The Rotterdam Rules

The United Nations General Assembly adopted the Convention on Contracts for the International Carriage of Goods Wholly or Partly by Sea’ on 11th December 2008. The signing ceremony was subsequently held in Rotterdam, hence ‘The Rotterdam Rules’. The aim being to replace the current Hague Rules, Hague Visby Rules and Hamburg Rules by extending and modernising their content to reflect current trade and transport practices. The convention will come into force 12 months after it has been ratified by 20 nations. At the time of writing 25 countries had signed the agreement but only 4 had ratified, the latest being Cameroon on 11.10.17. the others are Congo, Spain and Togo. There is a current perception that if the USA ratifies the convention, this would be the trigger for many other countries to follow.

The protocol has 96 articles within its 18 chapters.  The main feature of the Rules is to migrate from purely ‘tackle to tackle’ operations to allow for the concept of ‘door to door’ shipments. However, it is generally accepted that it is not a multi-modal convention in its purest sense. The rules cover the maritime voyage, stevedoring and allied services, port storage and port / terminal handling and, under certain circumstances, inland road and rail carriage within the designated port area. The key innovations within the rules includes regulated delivery obligations by the carrier, a two year time restriction in making a claim, limitation of liability raised to 875 Special Drawing Rights (SDR) per package or 3 SDRs per kilo, provision for delay claims up to 2.5 times the freight cost and removal of the defence of ‘Error of Navigation’ which is included in the Hague Visby Rules. 

The Hague Visby rules were incorporated into UK law by way of The International Carriage of Goods by Sea Act 1971. Whilst these rules were intended to address the inadequacies of The Hague Rules 1924. Hague Visby was not universally adopted and a further attempt to rectify a confused situation, with a modernised approach, was the entry into force of the Hamburg Rules in 1992. The latter rules were ratified by over 20 countries. However, the Hamburg Rules were not ratified by some of major trading nations, including the UK.

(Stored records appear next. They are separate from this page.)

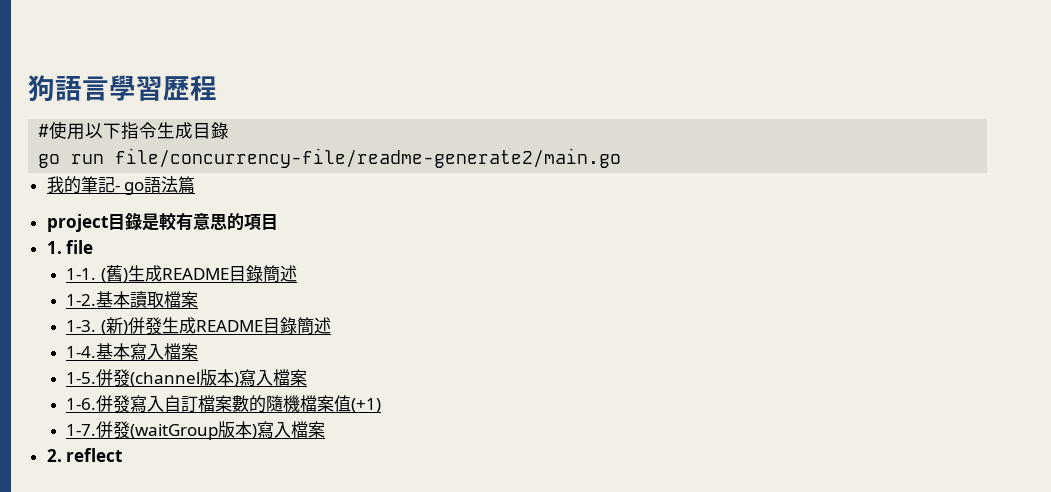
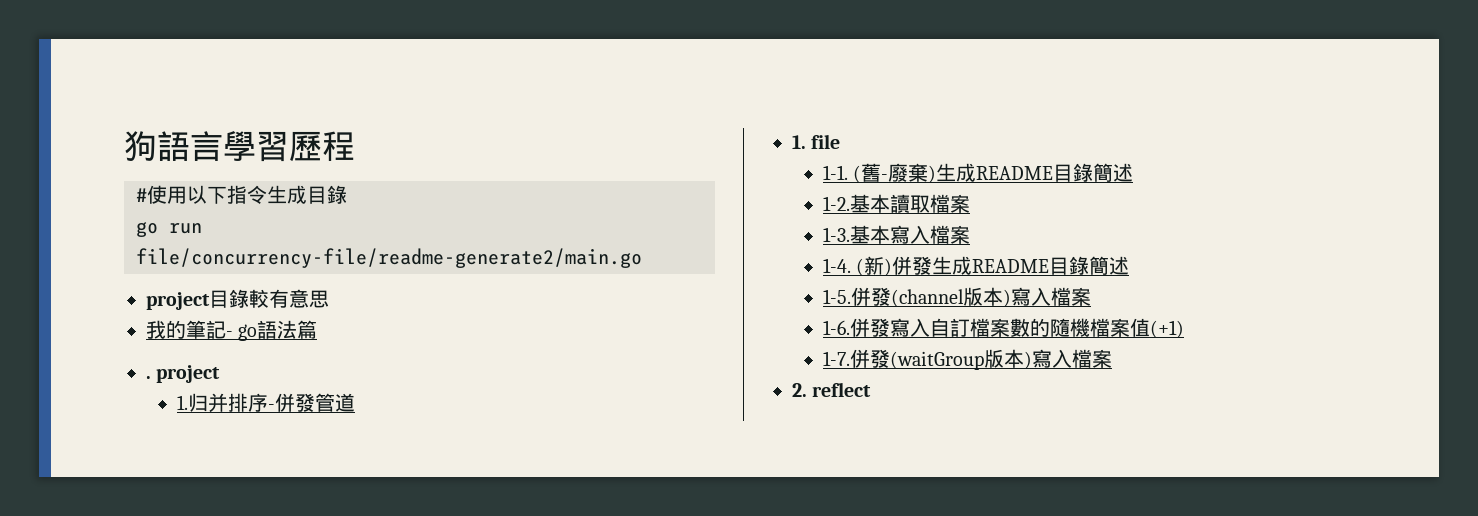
(622, 158) none -> [146,289,329,310] // project目錄較有意思
[46,213,278,232] project目錄是較有意思的項目 -> [146,365,221,383] [176,393,355,413] . project // 1.归并排序-併發管道
(123, 273) none -> [881,163,929,182] -廢棄
(97, 326) none -> [849,225,970,244] [822,258,851,273] 基本寫入檔案 // 1-4.
[66,343,199,361] // 1-4.基本寫入檔案 -> (1130, 265) none

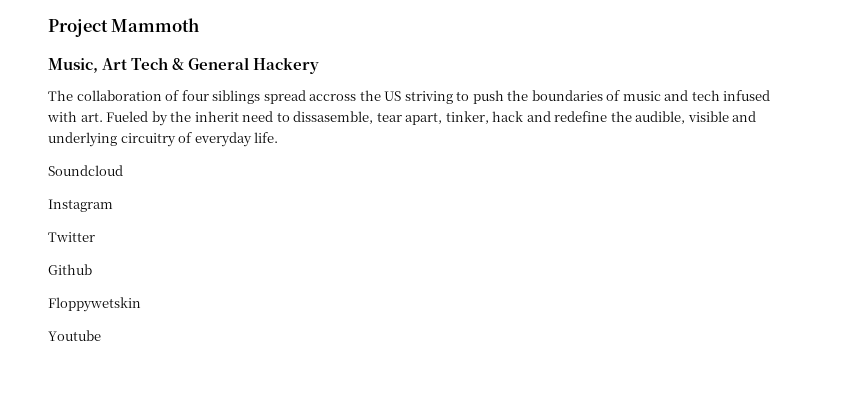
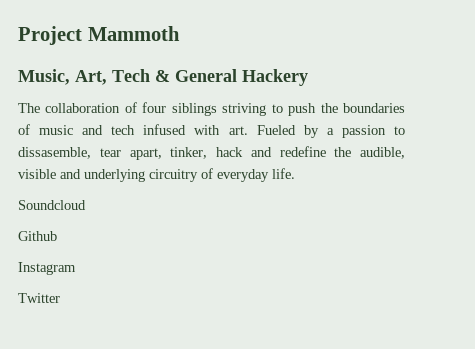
[102,58,128,70] Art -> [75,70,107,85] Art,
[263,90,402,104] spread accross the US -> (217, 109) none
[170,111,274,122] the inherit need -> [326,125,386,138] a passion
(123, 170) none -> [18,231,57,241] // Github
[48,264,92,275] [48,297,141,312] [48,330,101,341] // Github // Floppywetskin // Youtube -> (60, 298) none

Thus, the concept of the Rotterdam Rules is two-fold. Firstly, to have a uniform set of maritime conditions of carriage in use, globally and secondly to reflect current, and likely future, practice in international trade and transportation. The UK, and other major players, have not ratified nor signed the rules and this is largely due to perceived problems with articles aimed at modifying existing protocols. For example, the use, and acceptance, of electronic bills of lading as a 21st century alternative to their traditional paper equivalents. This innovation is quite crucial to trade facilitation and, even though it may necessitate amendments to existing legislation such as the 2000 Electronic Communications Act, this should not constitute an insurmountable barrier. In this context, fraud has also been cited as a concern in relation to electronic bills of lading. Whether fraud is more likely in an electronic environment than a paper based process is debateable and, in any event, this should be evaluated in the wider context of the migration to e-commerce. Interestingly, important international trade protocols, Incoterms and Uniform Customs & Practice for Documentary Credits have, for some time, recognised the migration to e-commerce so it should be no surprise that this is a significant aspect of the Rotterdam Rules.

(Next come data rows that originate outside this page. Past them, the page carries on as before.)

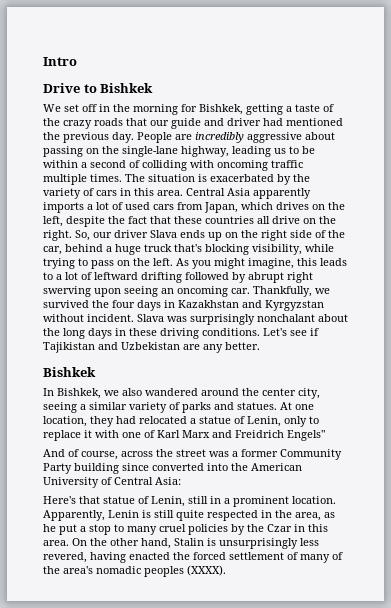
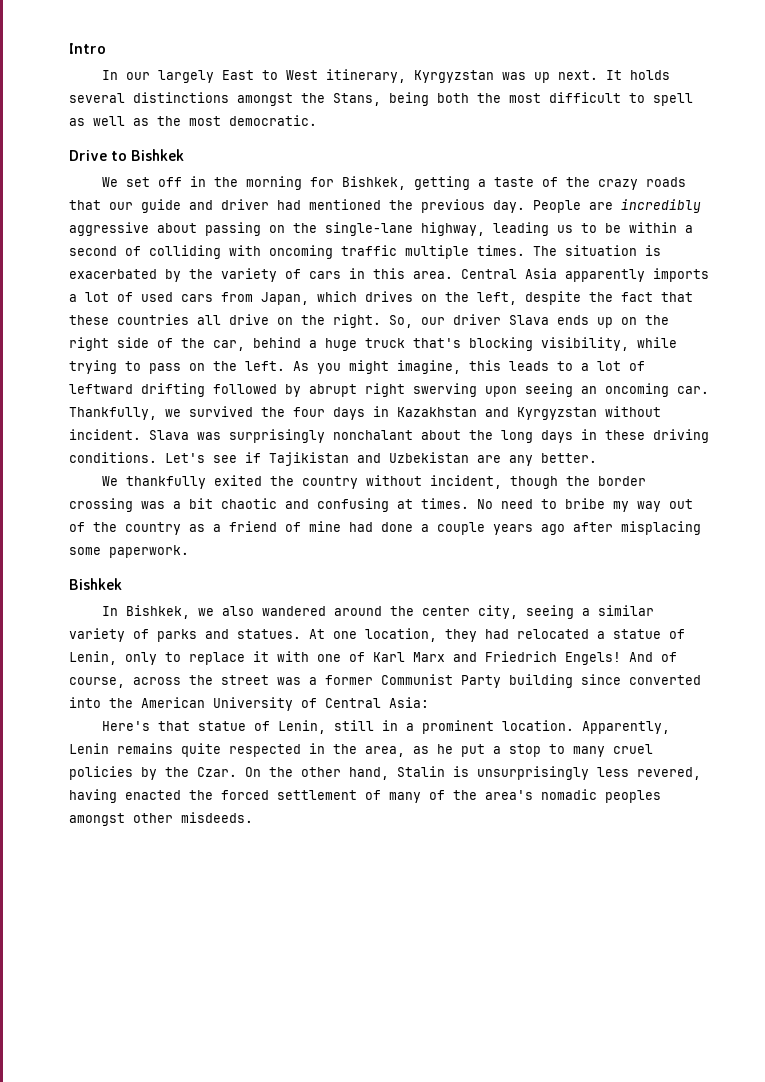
(77, 61) none -> [102,69,671,83] [69,92,693,106] [69,115,317,126] // In our largely East to West itinerary, Kyrgyzstan was up next. It holds several distinctions amongst the Stans, being both the most difficult to spell as well as the most democratic.
(260, 346) none -> [102,475,647,489] [69,498,693,512] [69,521,701,535] [69,545,189,558] // We thankfully exited the country without incident, though the border crossing was a bit chaotic and confusing at times. No need to bribe my way out of the country as a friend of mine had done a couple years ago after misplacing some paperwork.
[235,430,325,441] Freidrich Engels" // -> [485,651,621,665] Friedrich Engels!
[280,449,342,460] Community -> [381,674,453,685] Communist
[142,510,174,518] is still -> [117,743,173,754] remains
[267,524,328,532] [43,540,69,546] Czar in this area. -> [197,767,237,777] Czar.
[187,565,226,576] (XXXX). -> [69,812,253,826] amongst other misdeeds.

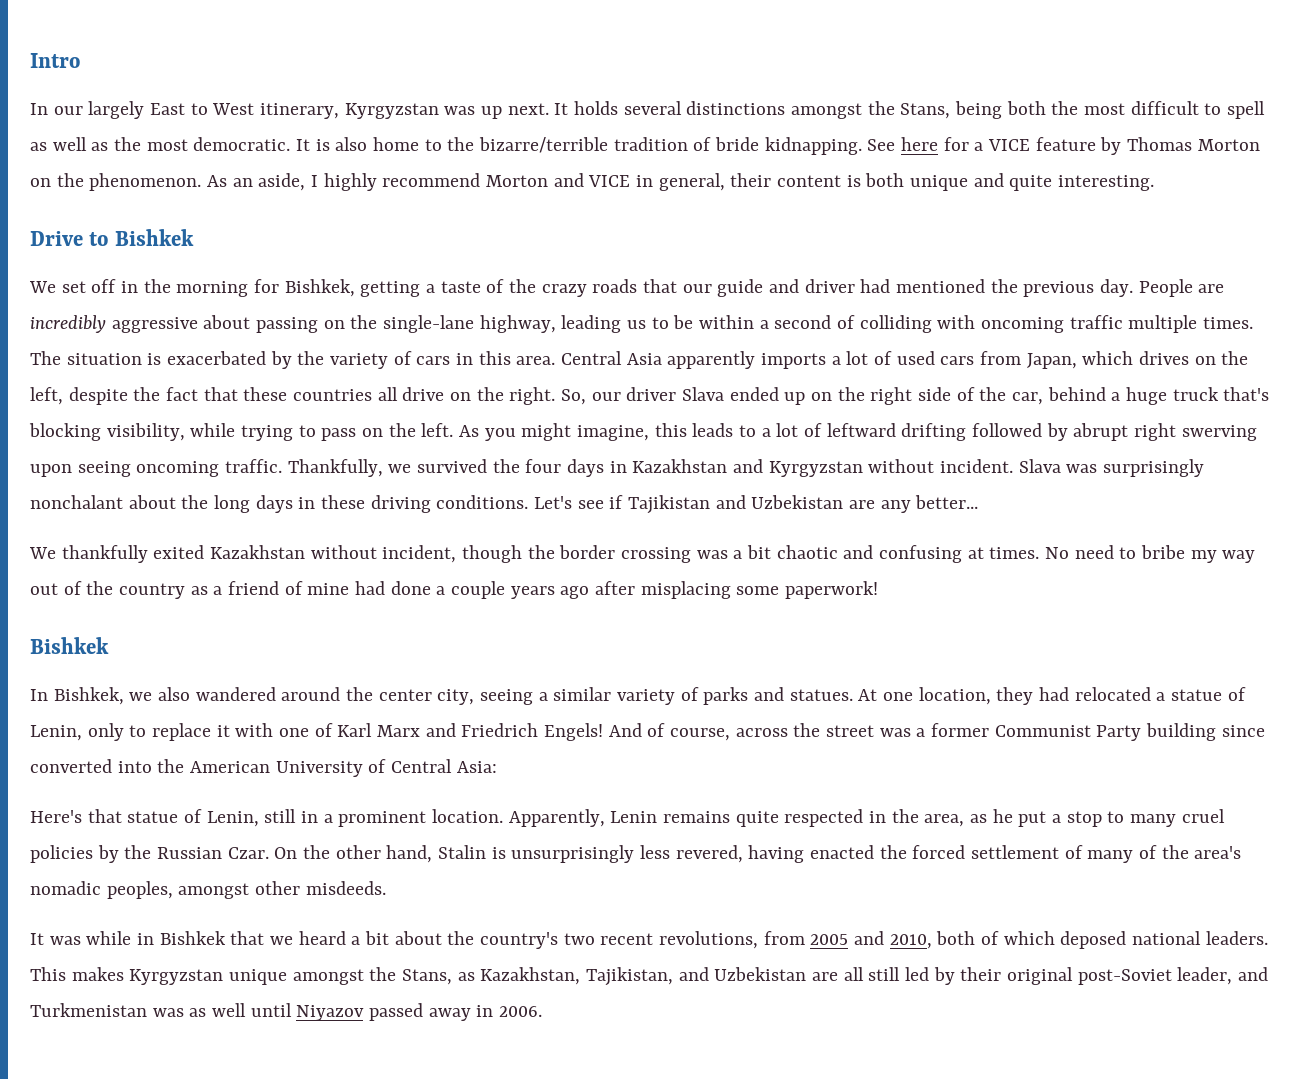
(317, 120) none -> [296,137,1260,155] [30,173,1155,191] It is also home to the bizarre/terrible tradition of bride kidnapping. See here for a VICE feature by Thomas Morton on the phenomenon. As an aside, I highly recommend Morton and VICE in general, their content is both unique and quite interesting.
[557,315,589,325] ends -> [729,387,779,401] ended
[581,383,709,397] an oncoming car. -> [136,459,283,477] oncoming traffic.
[541,453,597,463] better. -> [915,495,979,509] better...
[270,476,359,489] the country -> [210,545,306,559] Kazakhstan
[109,545,189,558] paperwork. -> [785,581,879,599] paperwork!
(189, 772) none -> [157,847,223,859] Russian
[605,790,661,803] peoples -> [106,881,173,899] peoples,
(253, 817) none -> [30,931,1268,949] [30,967,1269,986] [30,1003,543,1021] // It was while in Bishkek that we heard a bit about the country's two recent revolutions, from 2005 and 2010, both of which deposed national leaders. This makes Kyrgyzstan unique amongst the Stans, as Kazakhstan, Tajikistan, and Uzbekistan are all still led by their original post-Soviet leader, and Turkmenistan was as well until Niyazov passed away in 2006.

Possibly the most controversial aspect of the rules is that of Volume Contracts. The Rules define a Volume Contract as “a contract of carriage that provides for the carriage of a specified quantity of cargo in a series of shipments during an agreed period of time [and] [t]he specification of the quantity may include a minimum, a maximum or a certain range”.   Where the conditions for Volume Contracts are met the parties, effectively, have an element of contractual freedom. During the drafting process both France and Australia stated that “the volume contract would leave a loophole in the convention that would enable the parties to release themselves from the binding provisions of the Instrument”.   This concept of contractual freedom is considered by some to be a retrograde step, allowing a return to the practice of ‘negligence clauses’. It could also appear that the concept does not constitute any problem for larger shippers but may pose a disadvantage to small and medium sized traders. Shipowners would often be able to ‘contract out’ of the Convention under the Volume Contract exemptions.The Rules are, of course, a compromise and there is a case to say that the Volume Contract provisions are a response to commercial needs. Many believe that the Rules do indeed provide sufficient protection to smaller shippers but this remains contentious.

The question of whether the UK will sign and ratify the Rules remains. The British International Freight association (BIFA) remain opposed to the Rules for a number of reasons, such as the complexity of the convention, the concept of the ‘maritime performing party’, which could at times include forwarders, increased compensatory limits which could lead to higher insurance premiums, the FIATA preference for a full network liability system and the question of Volume Contract exemptions.

It seems that the certainties are that there is a clear need for a new, globally accepted, set of conditions of carriage which reflect contemporary practice in international trade and transportation but that the Rotterdam Rules may not fit the bill. As such, there is no likely hood of the Rules coming into effect any time soon.